Exercise material:
* * *
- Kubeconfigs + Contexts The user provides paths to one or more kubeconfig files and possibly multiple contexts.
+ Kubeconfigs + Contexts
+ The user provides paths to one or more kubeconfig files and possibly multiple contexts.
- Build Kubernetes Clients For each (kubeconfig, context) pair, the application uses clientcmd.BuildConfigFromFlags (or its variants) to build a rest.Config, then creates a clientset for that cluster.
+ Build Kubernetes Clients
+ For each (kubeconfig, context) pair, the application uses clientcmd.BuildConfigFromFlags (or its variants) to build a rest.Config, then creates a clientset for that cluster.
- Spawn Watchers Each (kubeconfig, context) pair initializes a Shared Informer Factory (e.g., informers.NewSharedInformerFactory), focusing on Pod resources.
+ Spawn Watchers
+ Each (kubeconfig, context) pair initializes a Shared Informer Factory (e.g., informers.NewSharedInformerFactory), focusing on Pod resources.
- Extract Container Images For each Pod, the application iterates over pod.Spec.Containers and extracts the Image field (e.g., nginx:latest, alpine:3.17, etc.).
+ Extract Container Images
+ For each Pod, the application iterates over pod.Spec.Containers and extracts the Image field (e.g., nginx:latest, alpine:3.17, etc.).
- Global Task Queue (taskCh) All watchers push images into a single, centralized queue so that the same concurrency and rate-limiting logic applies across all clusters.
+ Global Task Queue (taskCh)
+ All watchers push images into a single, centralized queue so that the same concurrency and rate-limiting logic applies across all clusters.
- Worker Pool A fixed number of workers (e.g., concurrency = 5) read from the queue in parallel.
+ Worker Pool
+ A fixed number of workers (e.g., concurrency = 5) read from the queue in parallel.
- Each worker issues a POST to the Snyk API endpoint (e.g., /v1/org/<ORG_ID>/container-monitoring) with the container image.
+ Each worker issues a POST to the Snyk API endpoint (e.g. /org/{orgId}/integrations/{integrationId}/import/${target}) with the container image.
* * *
A complete answer reproduces every line of the records in which the word "files" occurs.

- Kubeconfigs + Contexts The user provides paths to one or more kubeconfig files and possibly multiple contexts.
+ The user provides paths to one or more kubeconfig files and possibly multiple contexts.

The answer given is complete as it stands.